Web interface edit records
########

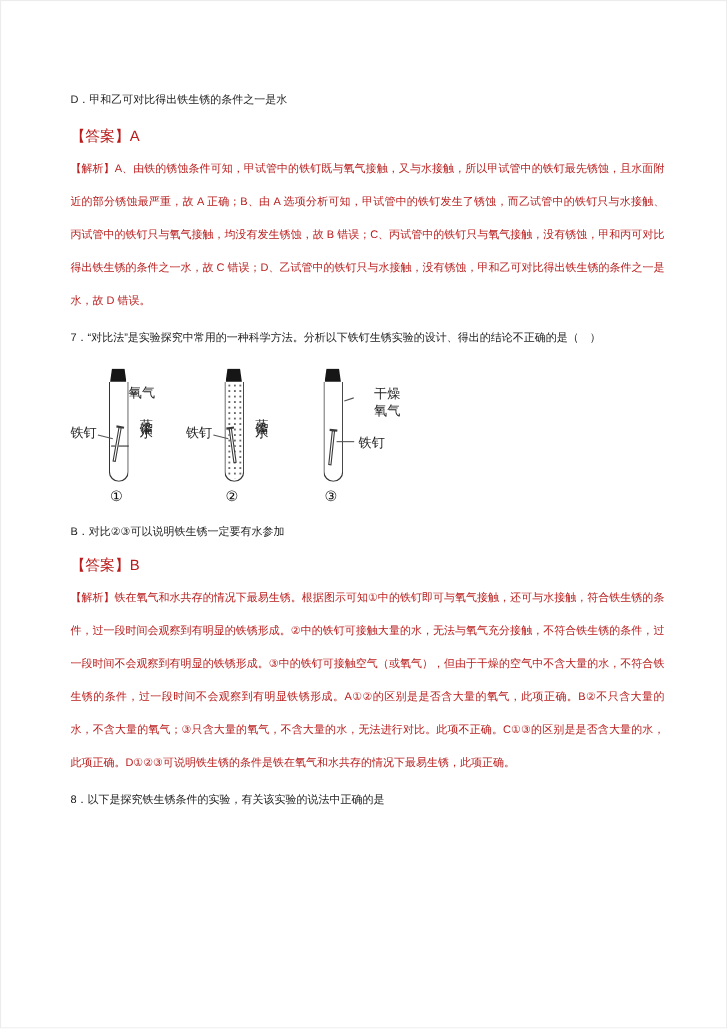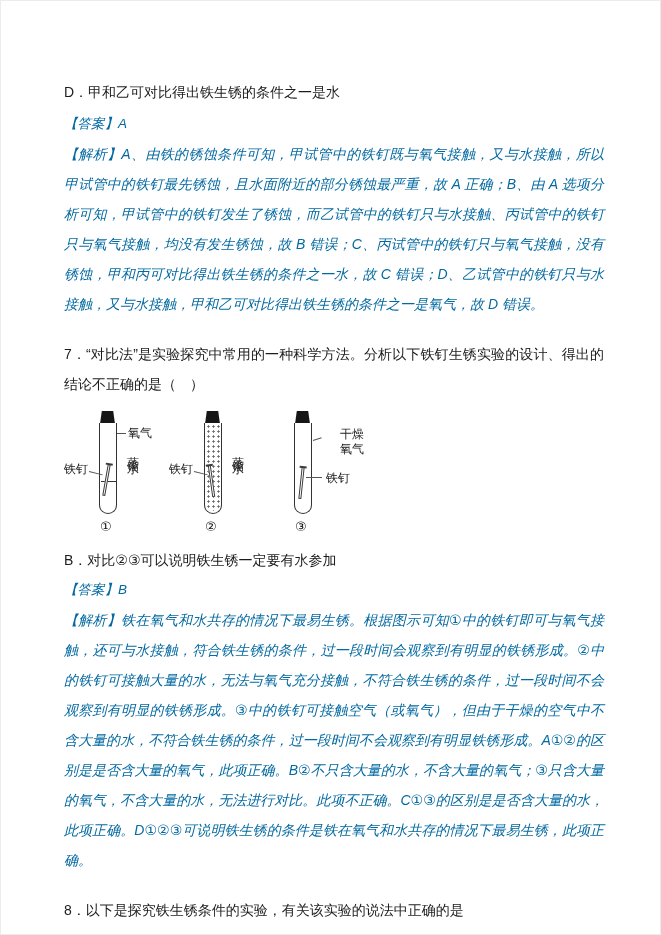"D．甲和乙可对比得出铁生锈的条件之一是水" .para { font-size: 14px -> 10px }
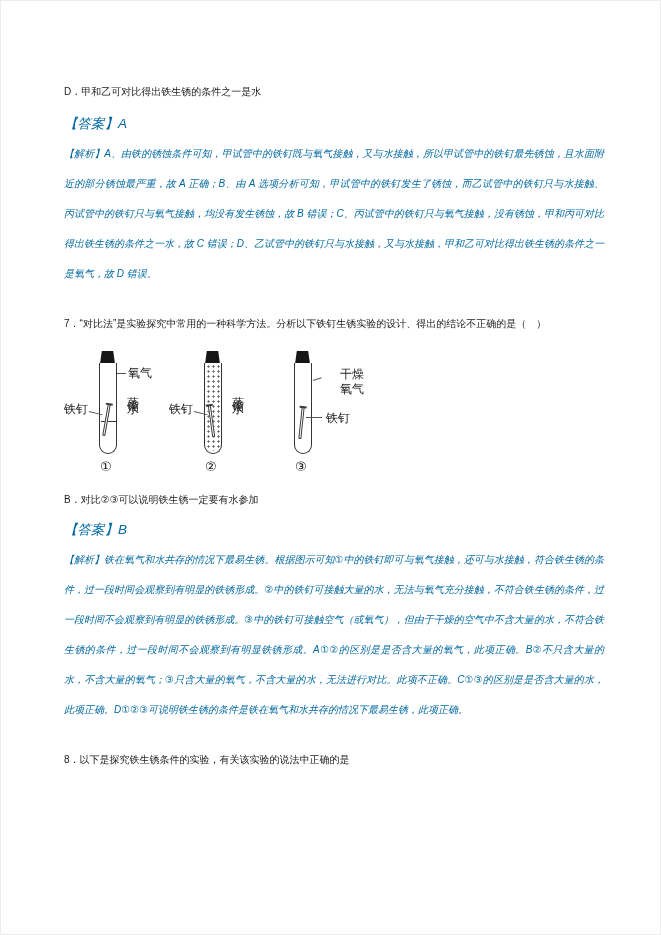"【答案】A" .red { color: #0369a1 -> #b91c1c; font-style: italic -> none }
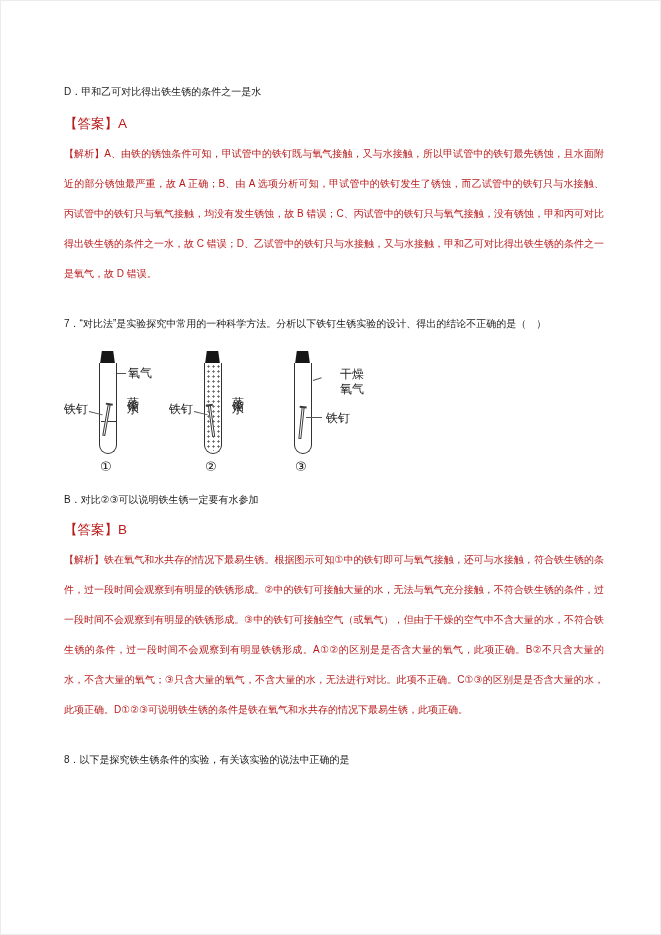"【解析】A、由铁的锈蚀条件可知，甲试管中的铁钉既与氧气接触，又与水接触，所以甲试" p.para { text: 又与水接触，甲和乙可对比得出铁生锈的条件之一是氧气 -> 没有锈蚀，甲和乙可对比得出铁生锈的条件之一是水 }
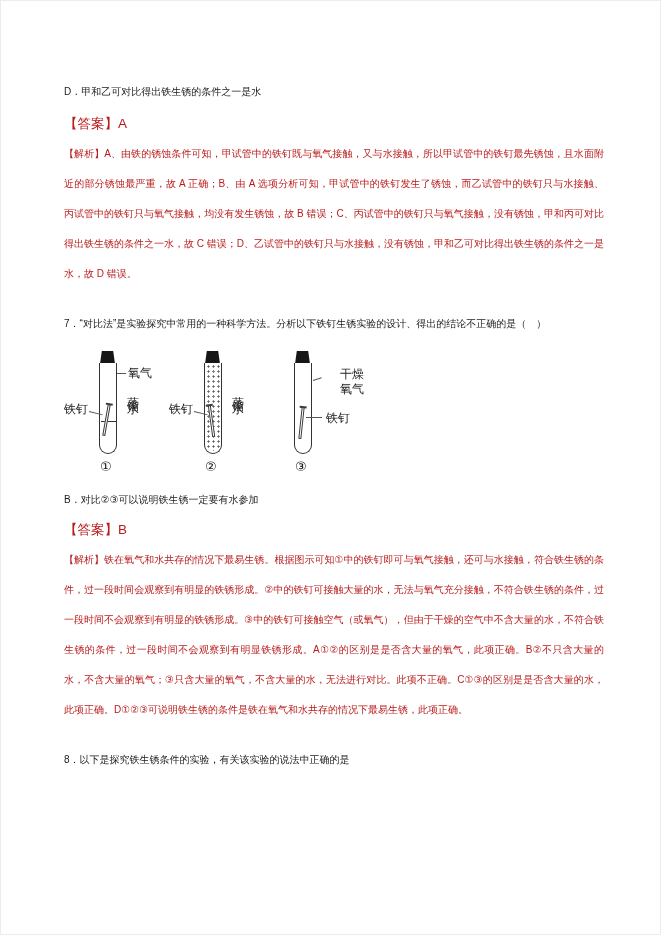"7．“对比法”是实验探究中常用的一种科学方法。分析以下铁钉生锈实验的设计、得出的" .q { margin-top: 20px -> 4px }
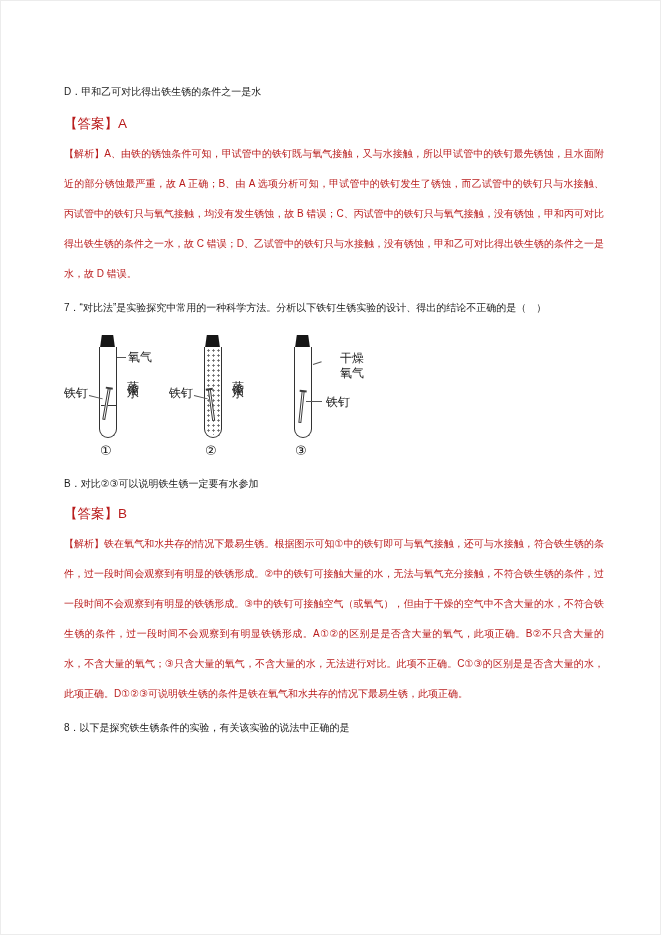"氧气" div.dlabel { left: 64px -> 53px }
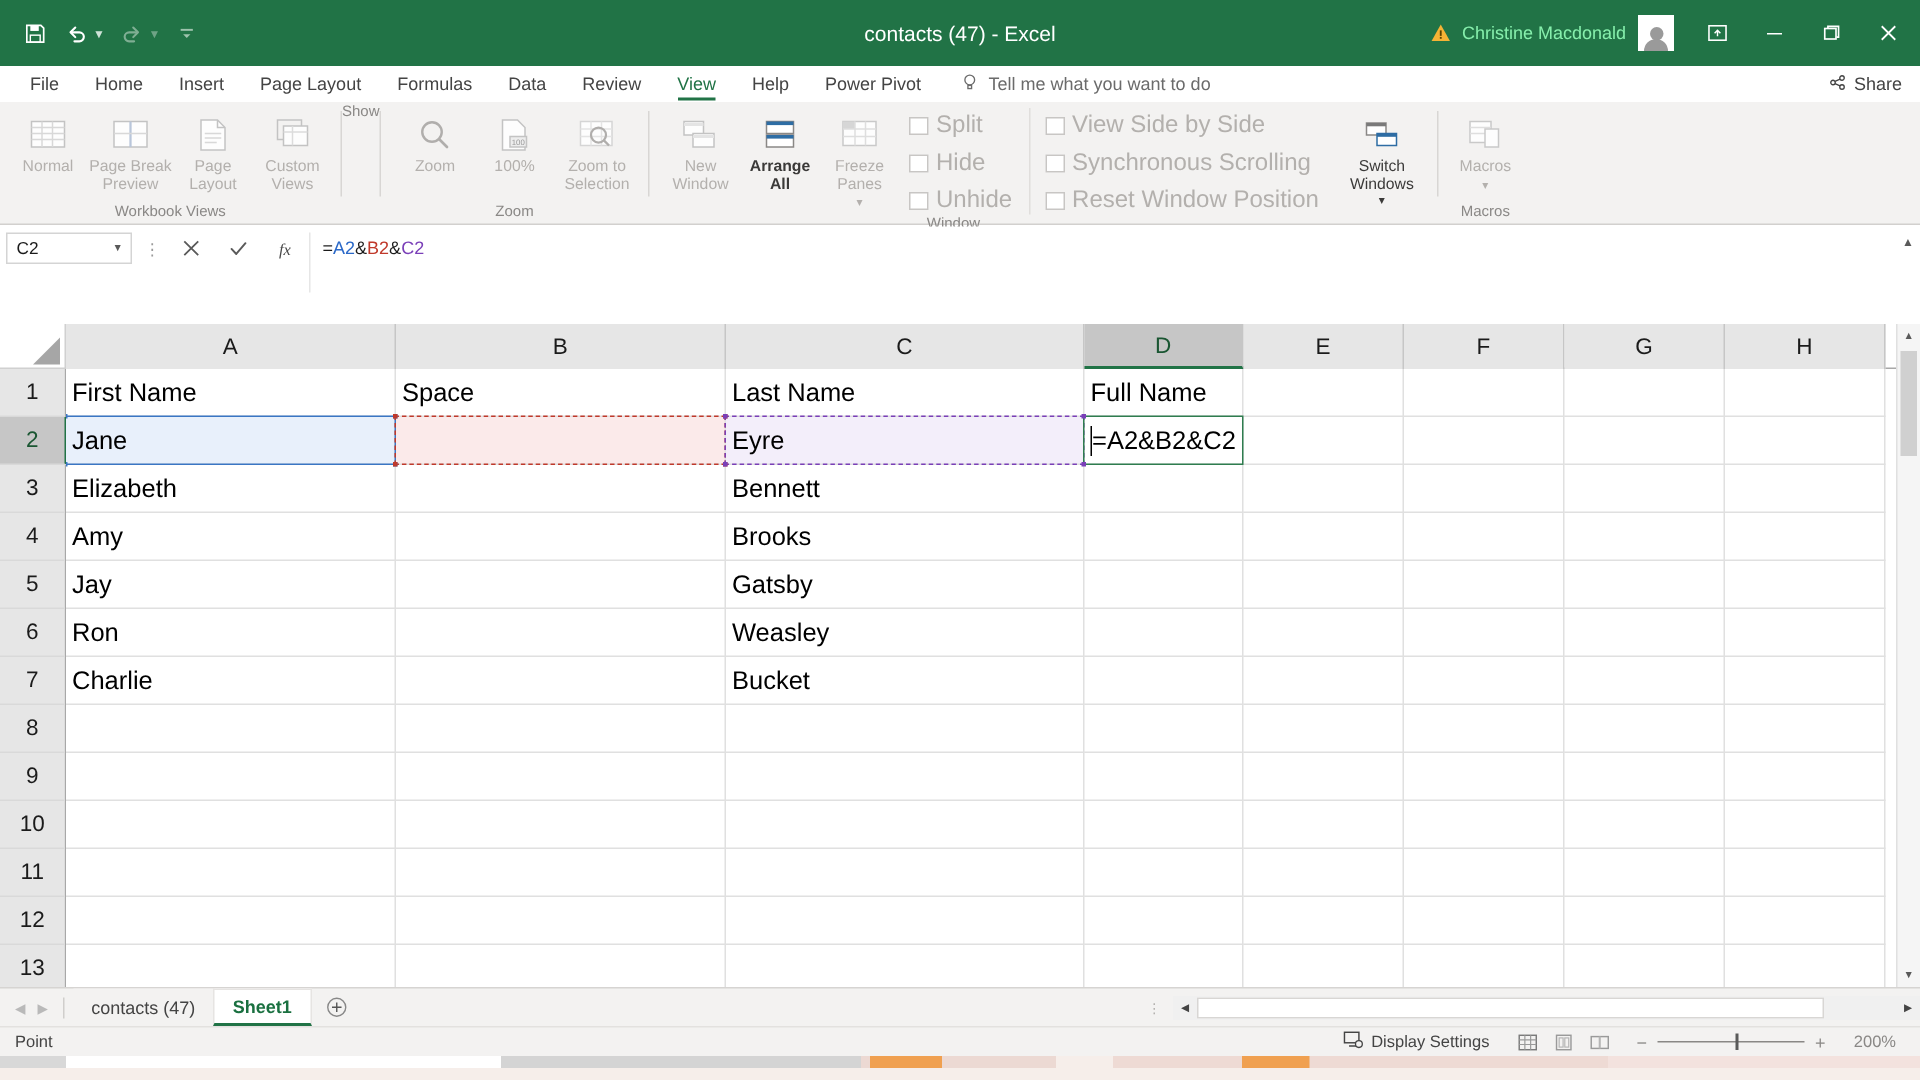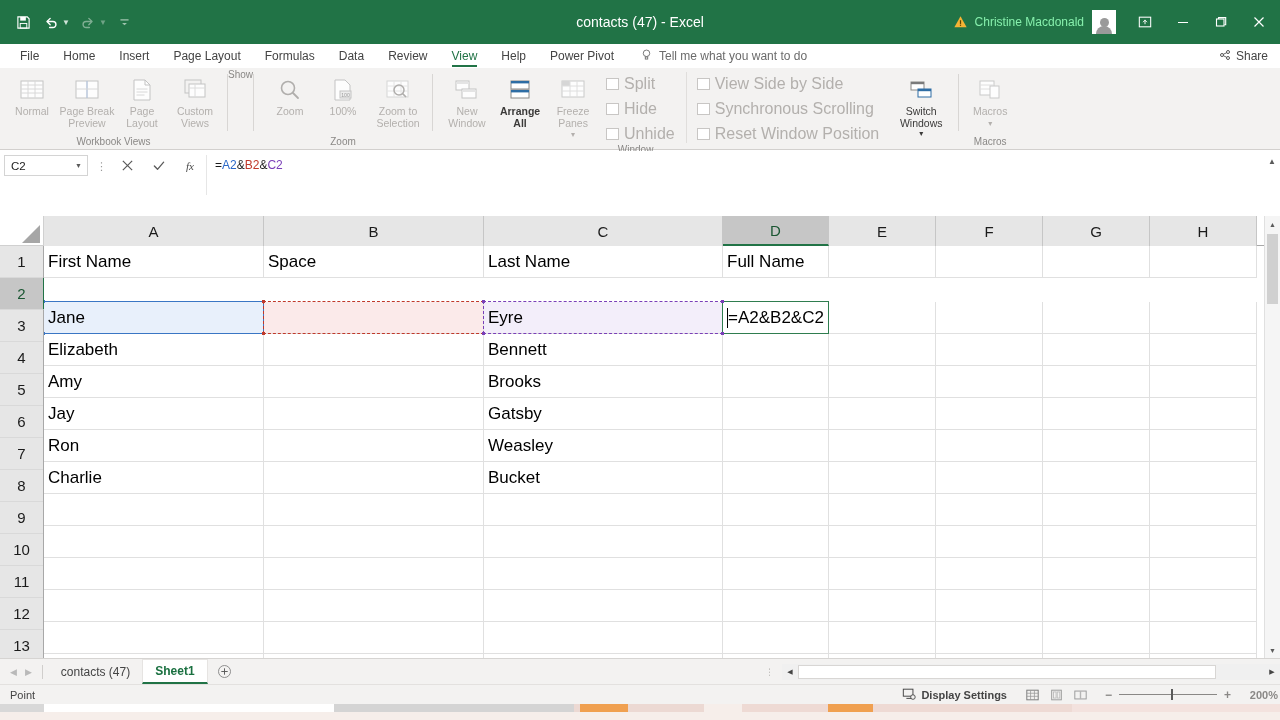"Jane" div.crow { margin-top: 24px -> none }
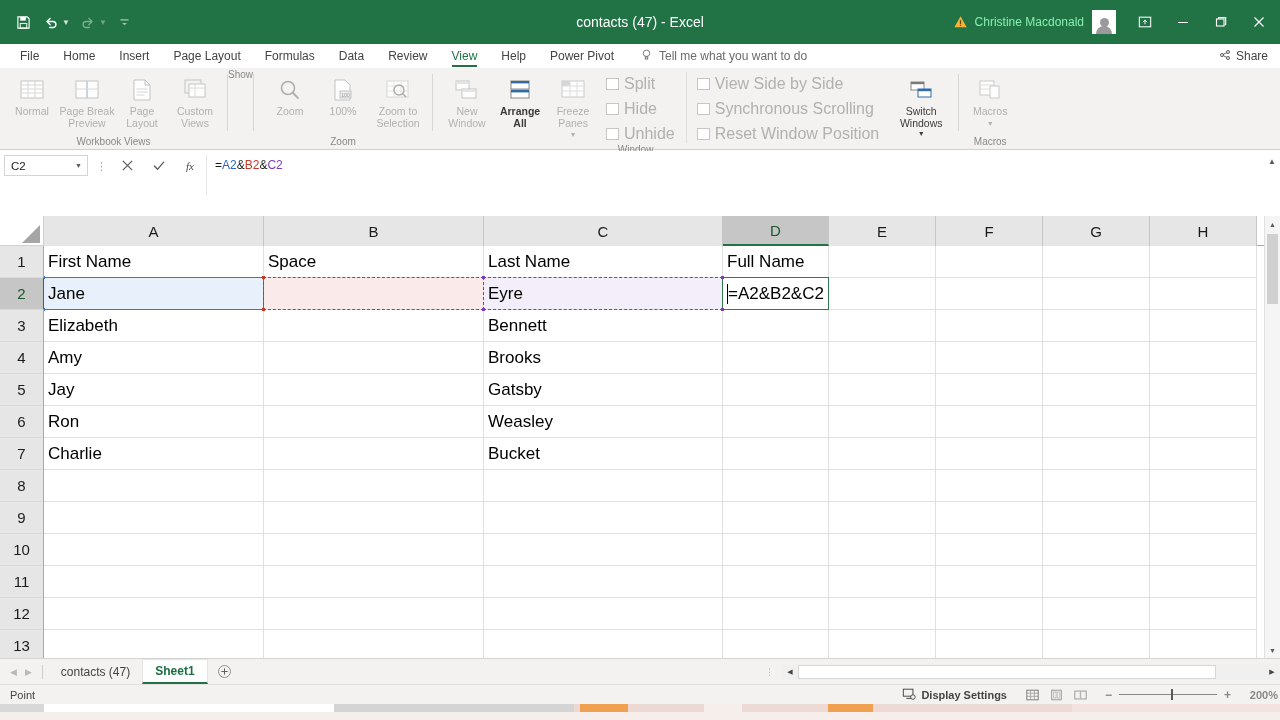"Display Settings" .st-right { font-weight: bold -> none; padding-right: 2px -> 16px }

########

* **WHAT TO DO**: Leaving out the images, return the entries above exactly as they read.

* **WRITTEN ANSWER**:
"D．甲和乙可对比得出铁生锈的条件之一是水" .para { font-size: 14px -> 10px }
"【答案】A" .red { color: #0369a1 -> #b91c1c; font-style: italic -> none }
"【解析】A、由铁的锈蚀条件可知，甲试管中的铁钉既与氧气接触，又与水接触，所以甲试" p.para { text: 又与水接触，甲和乙可对比得出铁生锈的条件之一是氧气 -> 没有锈蚀，甲和乙可对比得出铁生锈的条件之一是水 }
"7．“对比法”是实验探究中常用的一种科学方法。分析以下铁钉生锈实验的设计、得出的" .q { margin-top: 20px -> 4px }
"氧气" div.dlabel { left: 64px -> 53px }
"Jane" div.crow { margin-top: 24px -> none }
"Display Settings" .st-right { font-weight: bold -> none; padding-right: 2px -> 16px }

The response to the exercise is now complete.